Contrary to it being big and bulky, patients preferred it to the gooey impression material.

It could be used for patient education and they were impressed by our adoption of new technology – as many are still today.

Using the intraoral scanner to scan implants

What happens if you have a case like the one below where you have preps and implants?

This is an example of a bigger case – one where we wanted to be able to incorporate the fixture position of the implants into the model.

To solve this puzzle, we had to use Kiwi ingenuity.

The closest translation of this New Zealand saying would be ‘thinking outside the box’.

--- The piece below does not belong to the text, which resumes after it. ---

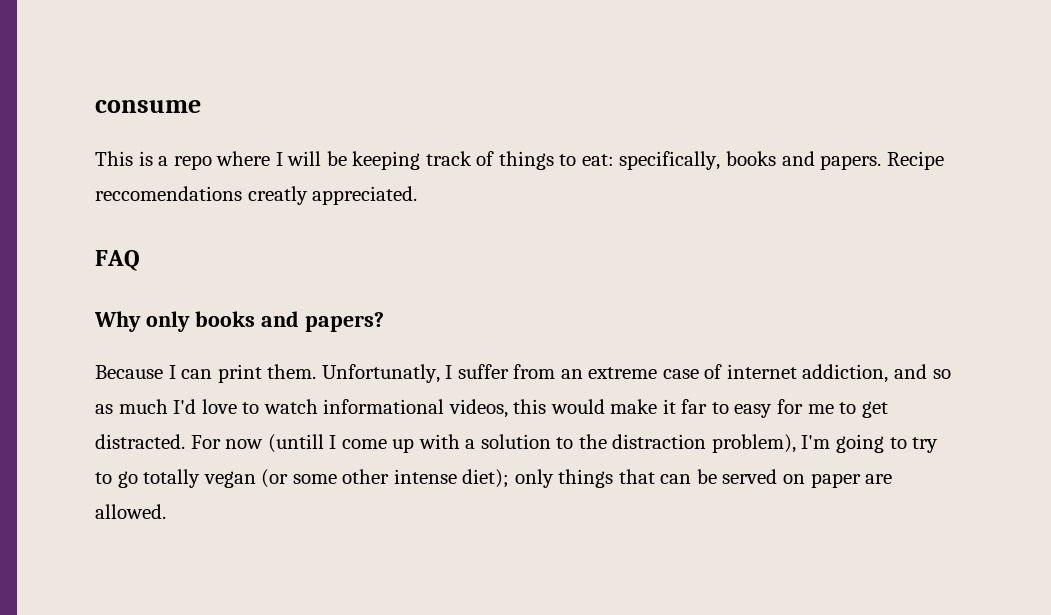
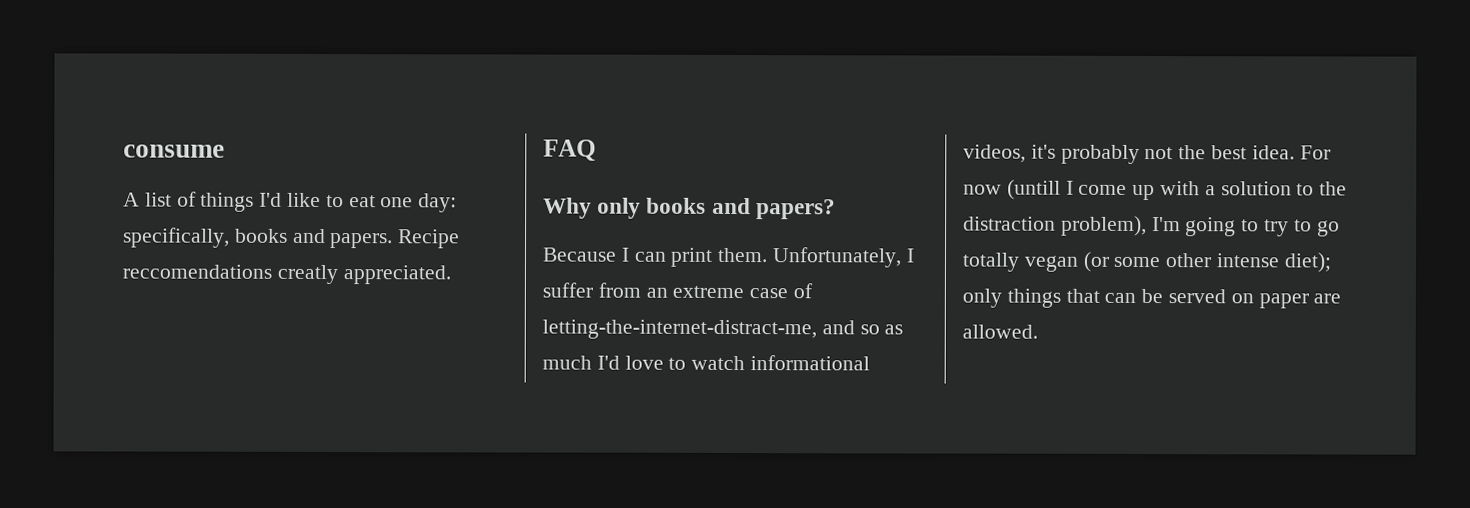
[95,151,614,170] This is a repo where I will be keeping track of things to eat: -> [123,191,458,213] A list of things I'd like to eat one day:
[321,364,440,383] Unfortunatly, -> [772,247,903,268] Unfortunately,
[726,364,889,383] internet addiction, -> [542,319,817,340] letting-the-internet-distract-me,
[513,399,888,418] [95,434,185,449] this would make it far to easy for me to get distracted. -> [1030,144,1295,164] it's probably not the best idea.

As a result, the benefits we were seeing in our conventional workflows could also be applied to our implant cases.

Kiwi ingenuity – thinking outside the box

You can see in the series of images below, courtesy of Ashley Bryne, how we did this.

So now we had the benefits we were seeing with routine work and in our implant cases/combined cases.

  • Model made from the iTero scan where the scan body was situated in the dental implant

Next up – the use of Simplant imaging

What next? We were using Simplant for some of our implant cases,. But we felt we were still missing something.

So, with the help of Barry Chandler, we started to merge the pre-op intra oral scans with the Simplant planning.

It is my understanding that we were the first people to do this in the UK and possibly Europe.

An example of one of the first cases that we did this way is below, including the most recent images of the case.

This illustrates the power of guided surgery and constant improvement.

  • Itero scans added to the Simplant planning, by Barry Chandler circa December 2010

The sum of aggregation over the years

When we jump forward to where we are now, 12 years later, so much has changed with how we provide our implant dentistry.

Dare I say it, this is the sum of the aggregation over the years of all of our marginal gains.

Here is a more recent case…

  • A difficult clinical situation with a high smile line, patient with high expectations and a failing upper left central incisor
    A difficult clinical situation with a high smile line, patient with high expectations and a failing upper left central incisor

Not only have we honed our techniques and are using the better, modern equipment available to us, but our systems and processes allow us to work smarter, not harder.

In turn, this leaves us time to focus on working on the next one per cent improvement.